▶ [REQUIRED ACTION]: What lines in the records include the string "center"? Return each one.

▶ [RECORDS FOR THIS EXERCISE]:
★ ★ ★ ★ ★

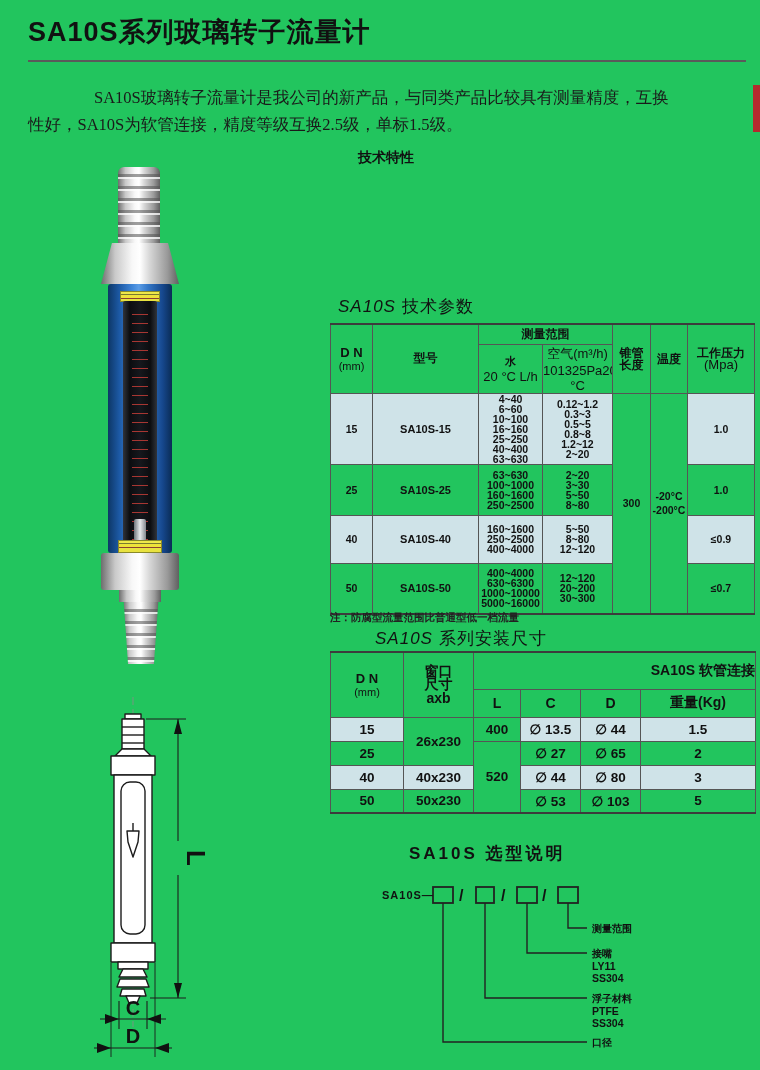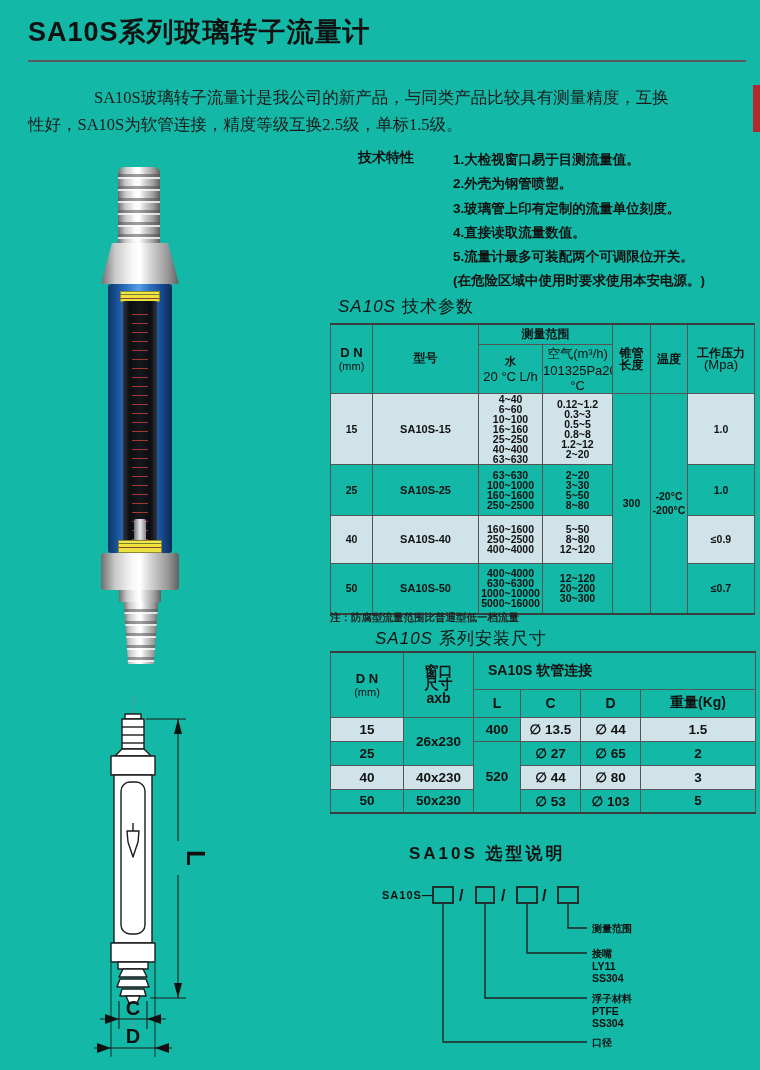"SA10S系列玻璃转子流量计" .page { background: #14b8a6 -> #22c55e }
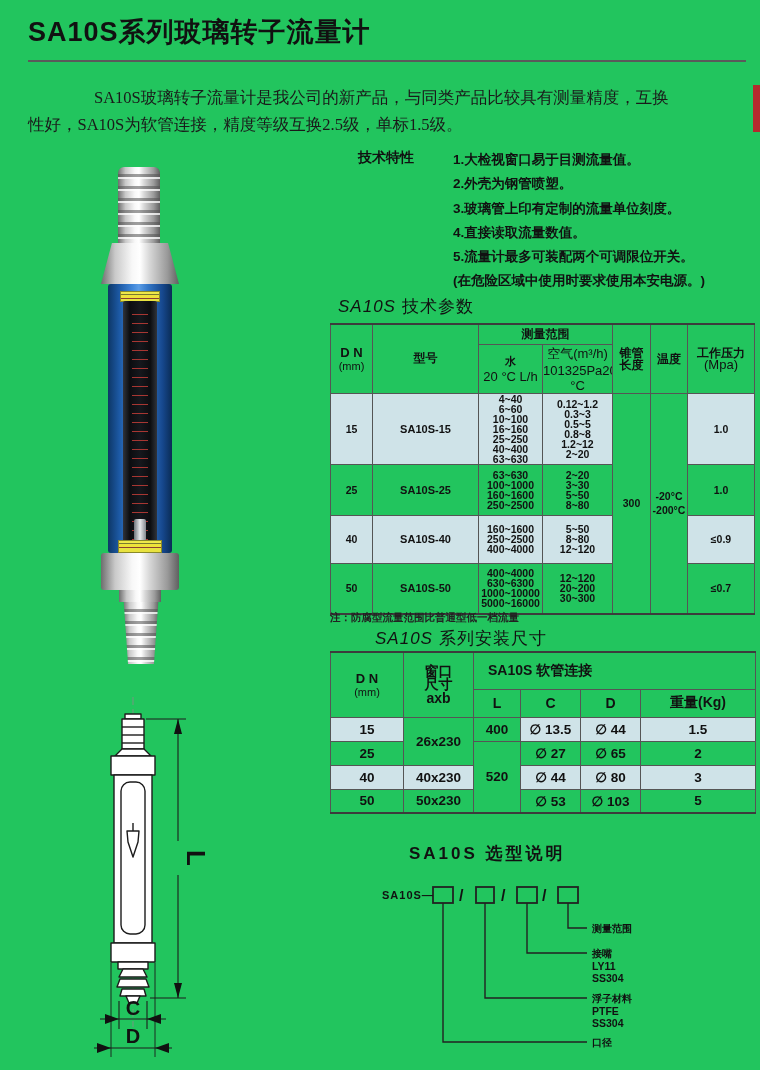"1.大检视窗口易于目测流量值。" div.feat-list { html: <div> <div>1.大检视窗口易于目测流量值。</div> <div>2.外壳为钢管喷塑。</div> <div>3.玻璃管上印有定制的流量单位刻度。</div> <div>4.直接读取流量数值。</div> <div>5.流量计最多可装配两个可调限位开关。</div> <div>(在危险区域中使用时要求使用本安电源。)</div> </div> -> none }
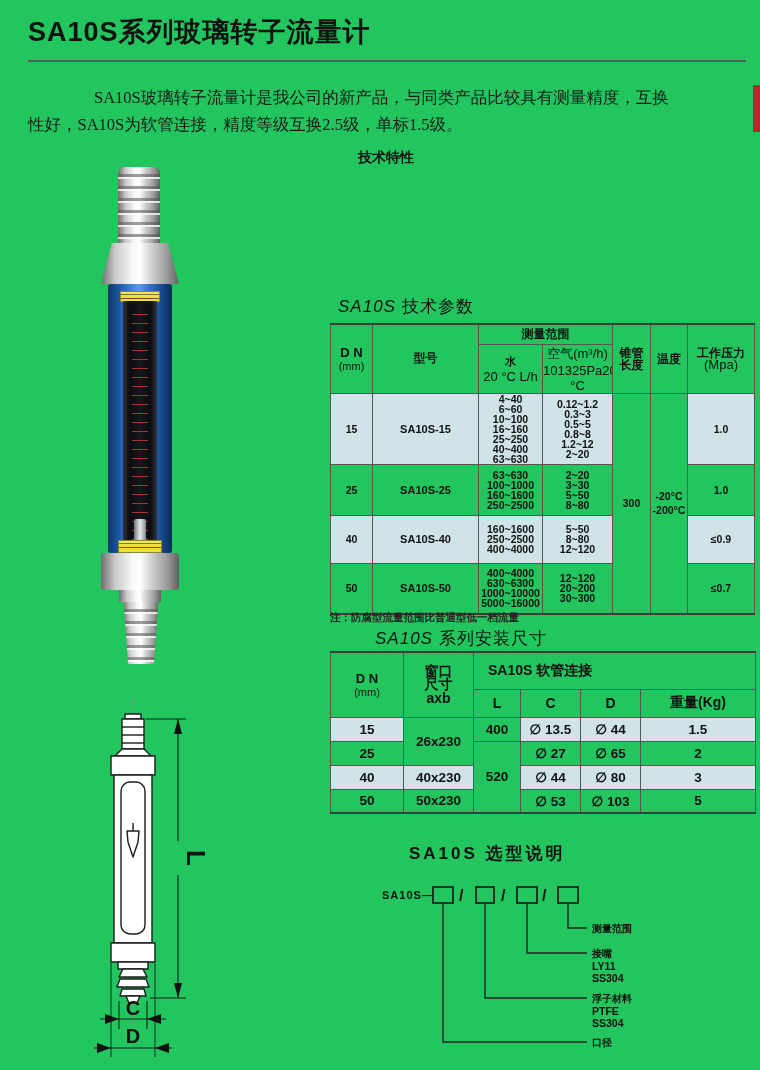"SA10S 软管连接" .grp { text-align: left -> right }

★ ★ ★ ★ ★

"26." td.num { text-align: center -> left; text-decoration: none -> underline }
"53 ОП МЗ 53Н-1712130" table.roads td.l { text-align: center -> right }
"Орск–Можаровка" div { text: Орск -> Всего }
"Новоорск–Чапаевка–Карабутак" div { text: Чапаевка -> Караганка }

★ ★ ★ ★ ★

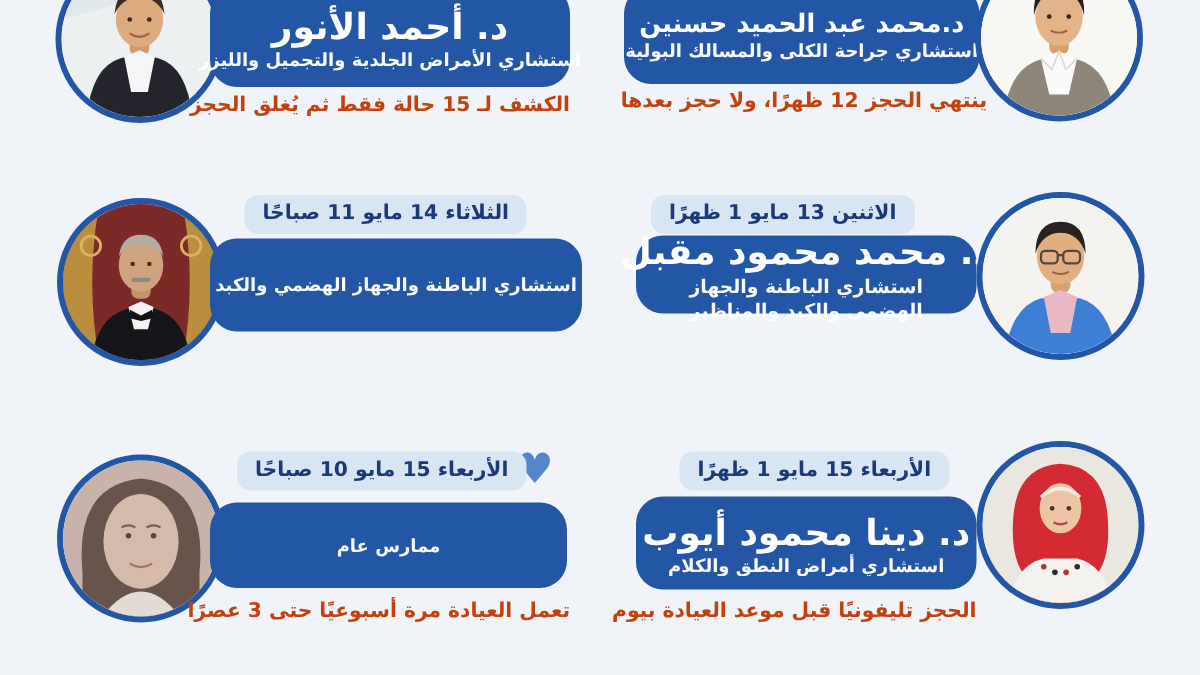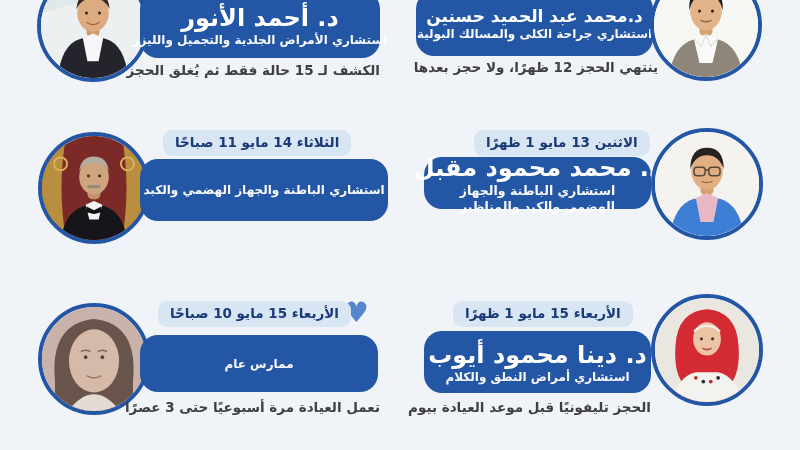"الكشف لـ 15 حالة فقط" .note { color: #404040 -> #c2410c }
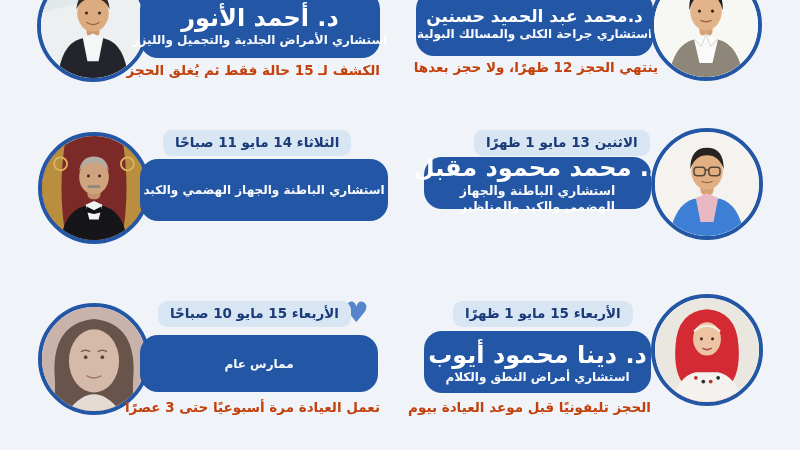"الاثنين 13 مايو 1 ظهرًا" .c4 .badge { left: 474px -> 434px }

★ ★ ★ ★ ★

▶ [COMPLETED TASK]:
"26." td.num { text-align: center -> left; text-decoration: none -> underline }
"53 ОП МЗ 53Н-1712130" table.roads td.l { text-align: center -> right }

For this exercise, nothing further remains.